───── Input data ─────

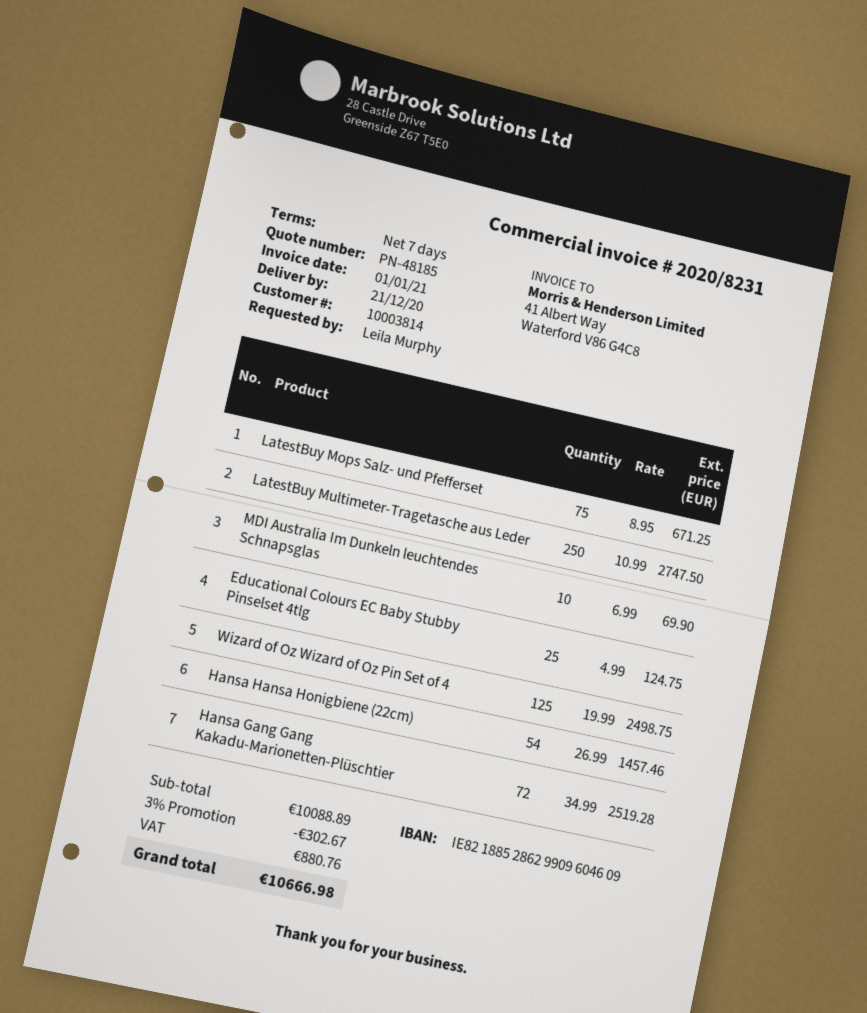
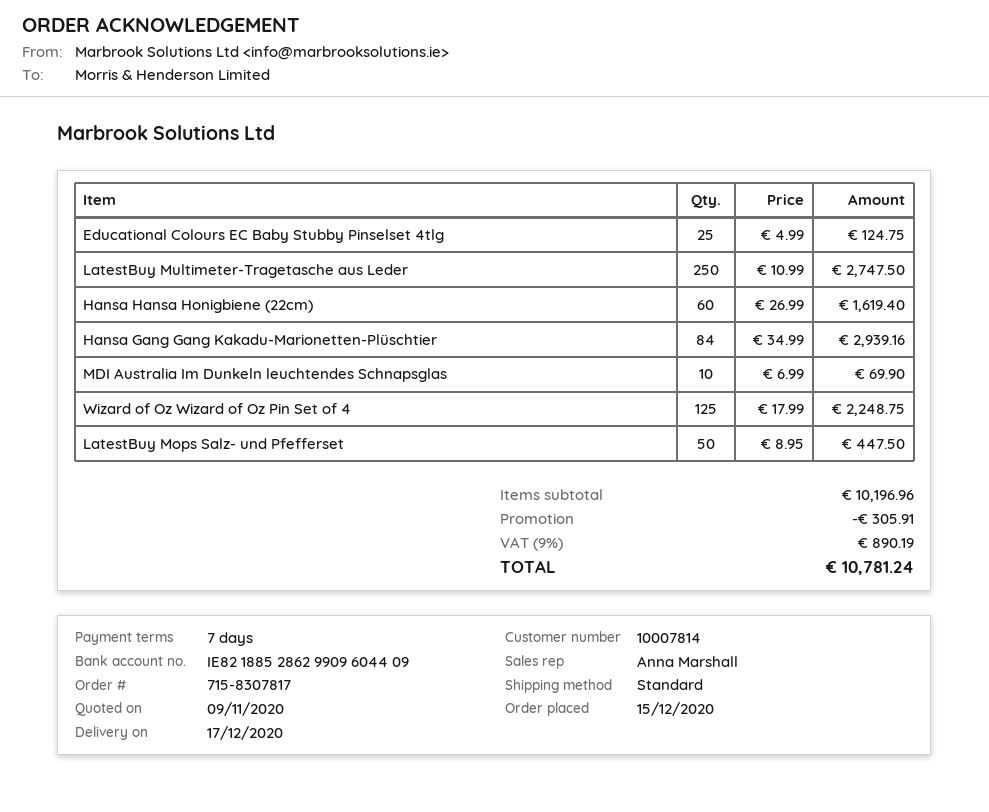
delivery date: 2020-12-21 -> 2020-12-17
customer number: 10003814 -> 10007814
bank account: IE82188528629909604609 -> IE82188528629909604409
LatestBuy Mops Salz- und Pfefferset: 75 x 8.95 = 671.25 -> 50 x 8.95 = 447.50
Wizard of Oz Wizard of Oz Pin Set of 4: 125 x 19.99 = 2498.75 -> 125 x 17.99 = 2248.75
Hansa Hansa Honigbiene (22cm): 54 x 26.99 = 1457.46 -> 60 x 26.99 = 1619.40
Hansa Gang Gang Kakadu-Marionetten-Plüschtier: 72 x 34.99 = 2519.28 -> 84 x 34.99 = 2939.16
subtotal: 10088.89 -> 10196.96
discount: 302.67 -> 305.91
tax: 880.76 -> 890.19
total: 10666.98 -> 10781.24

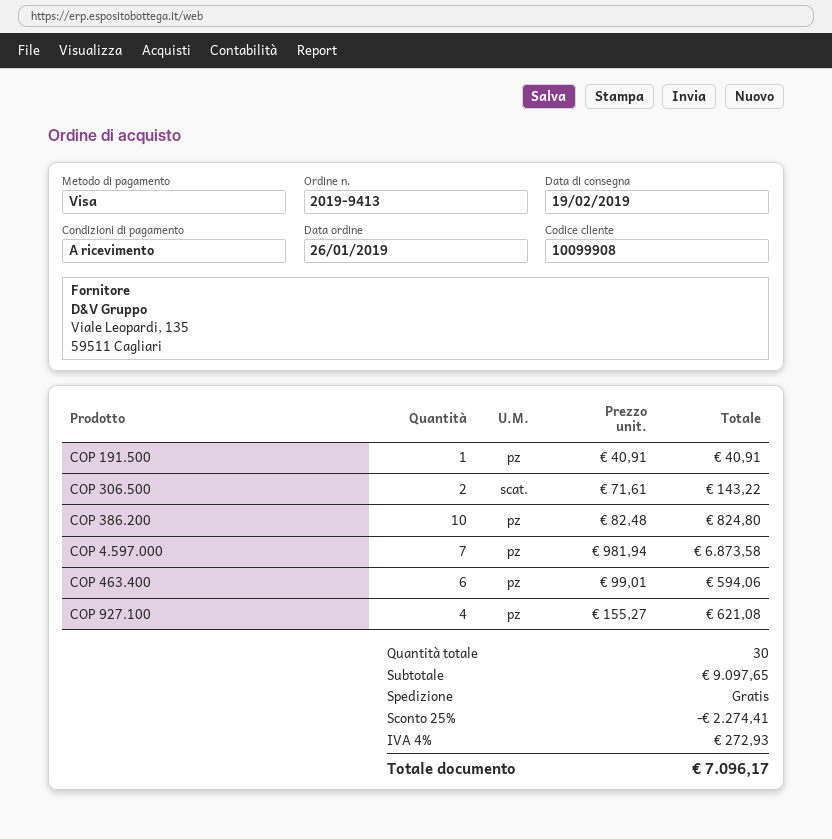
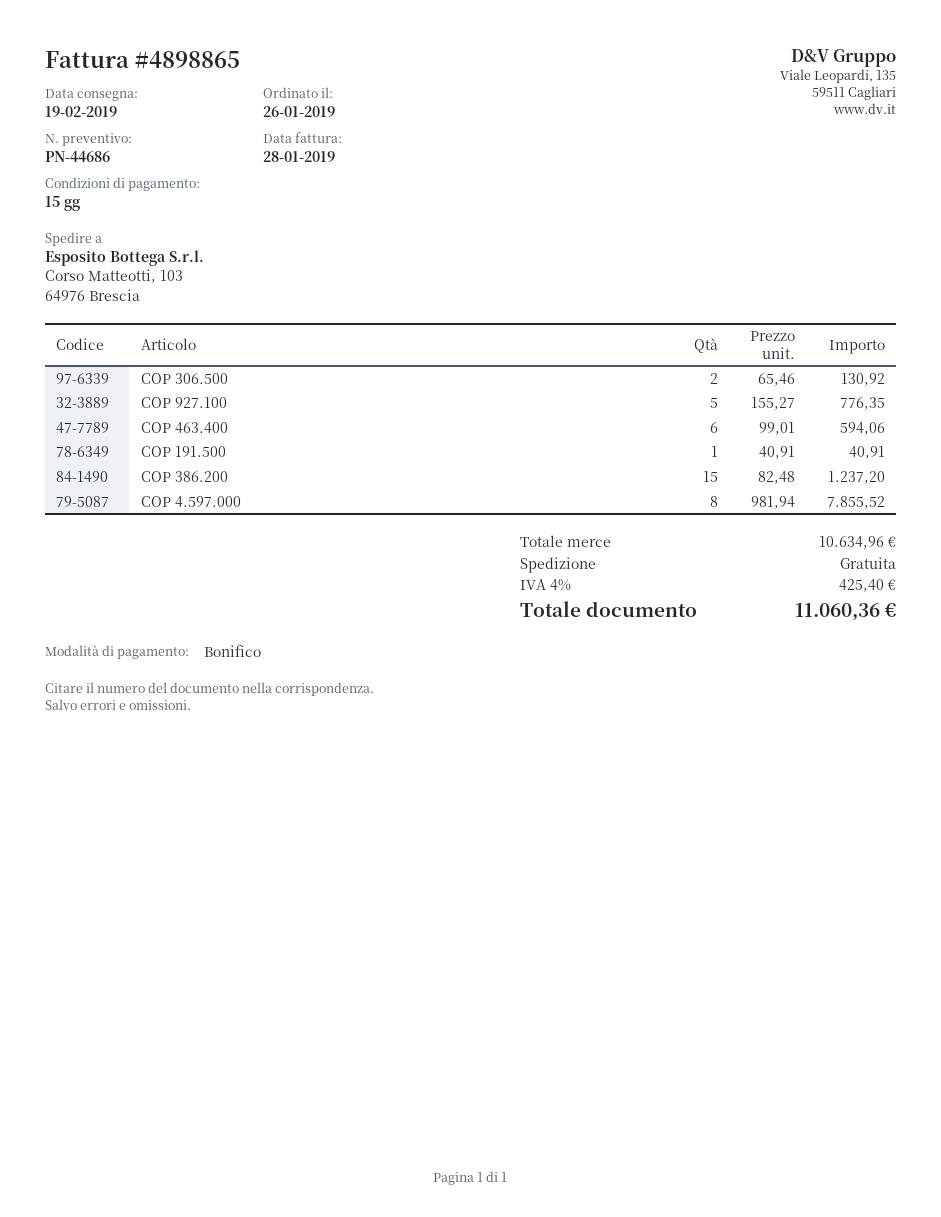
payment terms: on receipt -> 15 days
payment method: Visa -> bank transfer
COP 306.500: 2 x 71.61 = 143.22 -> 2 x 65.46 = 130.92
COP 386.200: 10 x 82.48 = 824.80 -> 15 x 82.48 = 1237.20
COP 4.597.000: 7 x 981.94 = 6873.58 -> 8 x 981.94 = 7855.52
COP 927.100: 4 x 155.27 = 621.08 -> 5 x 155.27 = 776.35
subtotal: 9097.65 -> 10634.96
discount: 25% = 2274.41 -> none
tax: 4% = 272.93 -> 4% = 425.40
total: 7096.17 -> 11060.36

─────
───── Input data ─────

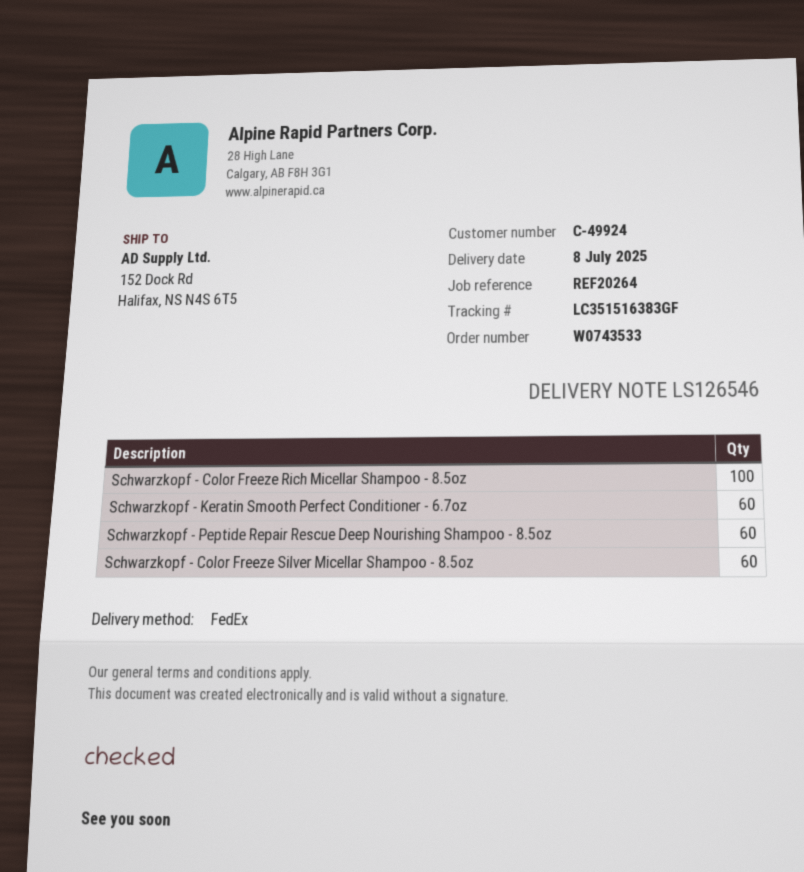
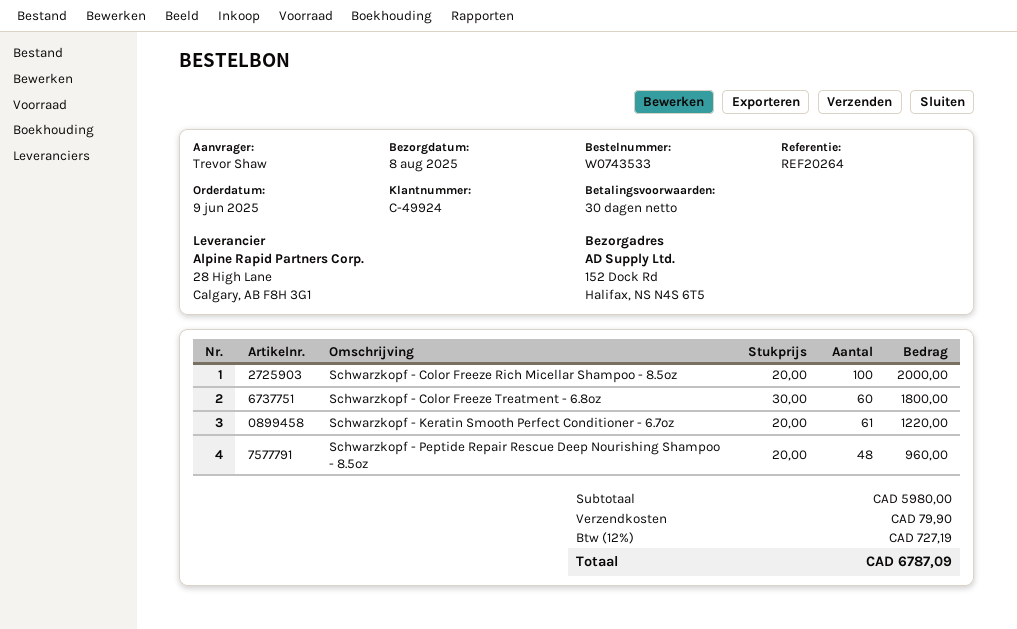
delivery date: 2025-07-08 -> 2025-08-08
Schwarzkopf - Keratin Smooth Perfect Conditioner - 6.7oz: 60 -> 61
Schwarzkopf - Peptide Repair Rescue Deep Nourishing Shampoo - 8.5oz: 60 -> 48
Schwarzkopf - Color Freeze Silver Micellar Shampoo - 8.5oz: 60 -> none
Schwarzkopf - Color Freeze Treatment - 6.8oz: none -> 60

─────

### Requirement
Scan the material above for lines that contain the string "Schwarzkopf", and copy each such line.

### Task result
Schwarzkopf - Keratin Smooth Perfect Conditioner - 6.7oz: 60 -> 61
Schwarzkopf - Peptide Repair Rescue Deep Nourishing Shampoo - 8.5oz: 60 -> 48
Schwarzkopf - Color Freeze Silver Micellar Shampoo - 8.5oz: 60 -> none
Schwarzkopf - Color Freeze Treatment - 6.8oz: none -> 60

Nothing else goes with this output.